AI’s are always depicted as “going bad” in movies and pop culture (back when the reality of AI’s were still science fiction). Now, we’re actually having to deal with the reality of AI’s. Can we teach them right and wrong/good and bad? Many ethical dilemmas that come with AI technology.
- U.S. military building autonomous vehicles
- Newest ethical dilemma: Will humans allow their weapons to pull the trigger on their own without human oversight?
- 2018 – U.S. Military long range anti-missile (LRASM) which can shoot down enemy missiles autonomously. Makes decisions on flight path and target.
Is it okay for robots to kill humans?
Movies: 2001 Space Odyssey. iRobot. Terminator.
Robots becoming more human-like. Key aspect of being human is morality. Can robots become moral agents?
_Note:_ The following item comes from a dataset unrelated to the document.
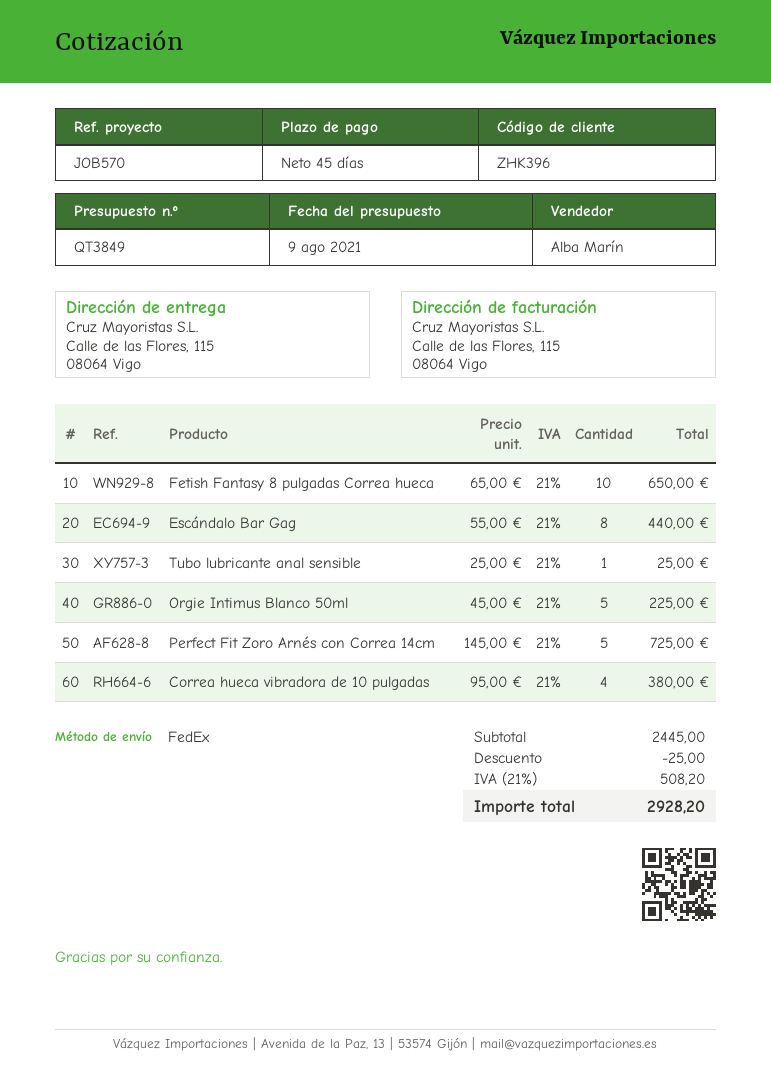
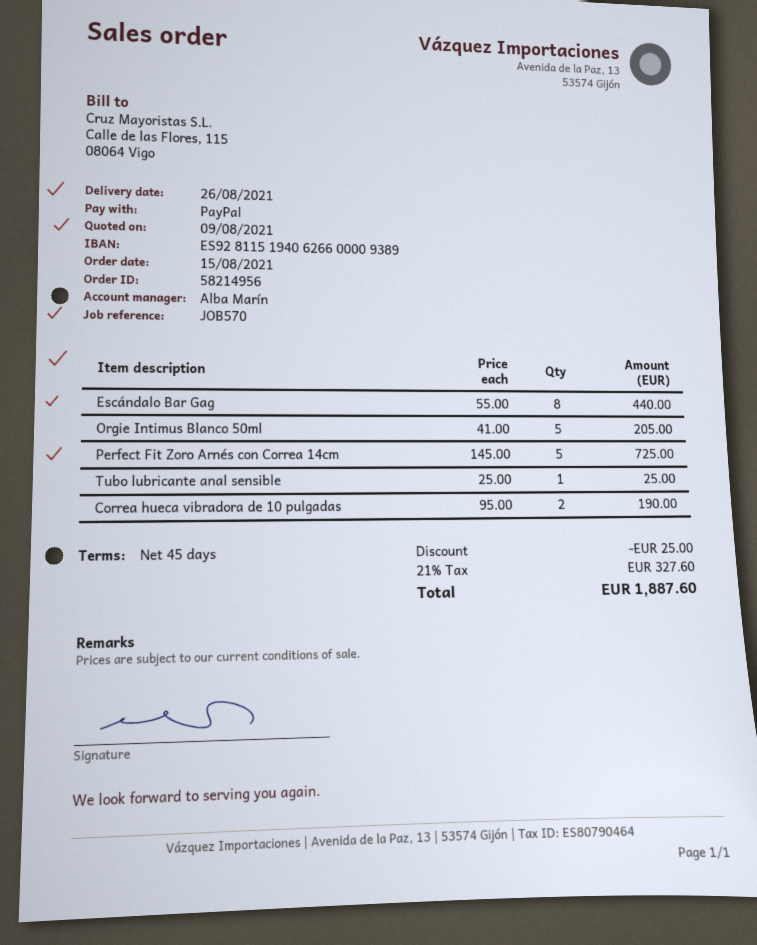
Fetish Fantasy 8 pulgadas Correa hueca: 10 x 65.00 = 650.00 -> none
Orgie Intimus Blanco 50ml: 5 x 45.00 = 225.00 -> 5 x 41.00 = 205.00
Correa hueca vibradora de 10 pulgadas: 4 x 95.00 = 380.00 -> 2 x 95.00 = 190.00
tax: 21% = 508.20 -> 21% = 327.60
total: 2928.20 -> 1887.60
In science fiction, the moment at which a robot gains sentience is typically the moment at which we believe that we have ethical obligations toward our creations. An iPhone or a laptop may be inscrutably complex compared with a hammer or a spade, but each object belongs to the same category: tools. And yet, as robots begin to gain the semblance of emotions, as they begin to behave like human beings, and learn and adopt our cultural and social values, perhaps the old stories need revisiting. At the very least, we have a moral obligation to figure out what to teach our machines about the best way in which to live in the world. Once we’ve done that, we may well feel compelled to reconsider how we treat them.
If AI’s are able to learn right from wrong, they’s have to do it through us—mimicking humans. Humans have an innate sense of morality, some level of ability to make those decisions. A machine doesn’t have that, so we have to help the machine.
One method for “robot morality”—teaching them like children “blank slates.” BUT are we blank slates?
Ethics can’t be taught—tacit knowledge (like driving a car). More than facts and experiences, but putting them into practice.
Article assumes that ethics is all about behavior. Knowing right from wrong is different than doing right/wrong.
What are the consequences of humans having to teach/input ethics into a machine?
Morality is based on values (value of objects, property, life, etc.). How are those values determined?
- Utilitarianism – decisions based on the greatest good for the greatest number of people. Problem – You can never figure out how a particular event/person’s life is going to unfold. If you have to choose between saving a group of people or saving one—how do you know that the one person won’t be the one to come up with a cure for cancer, or start up an orphanage, etc. You can’t calculate what will happen down the road.
AI’s can be good! The problem is when a society that doesn’t have a firm foundation of what a human being is willing to give up our humanity to a machine that mimics our humanity, giving them human value. It doesn’t actually give them value, it removes our value. (Same thing for animals given as much value as humans.) Question to ask: How is this effecting our humanity?
Myth of Narcissus – he looks into a pool at his reflection, falls in love with himself, and it ultimately leads to his death. This is where we are headed with technology — we’ve made it to reflect ourselves in such a way that it’s now taking the place of human interactions. We’re “falling in love” with an imitation of humanity. Consumed with ourselves through our technology.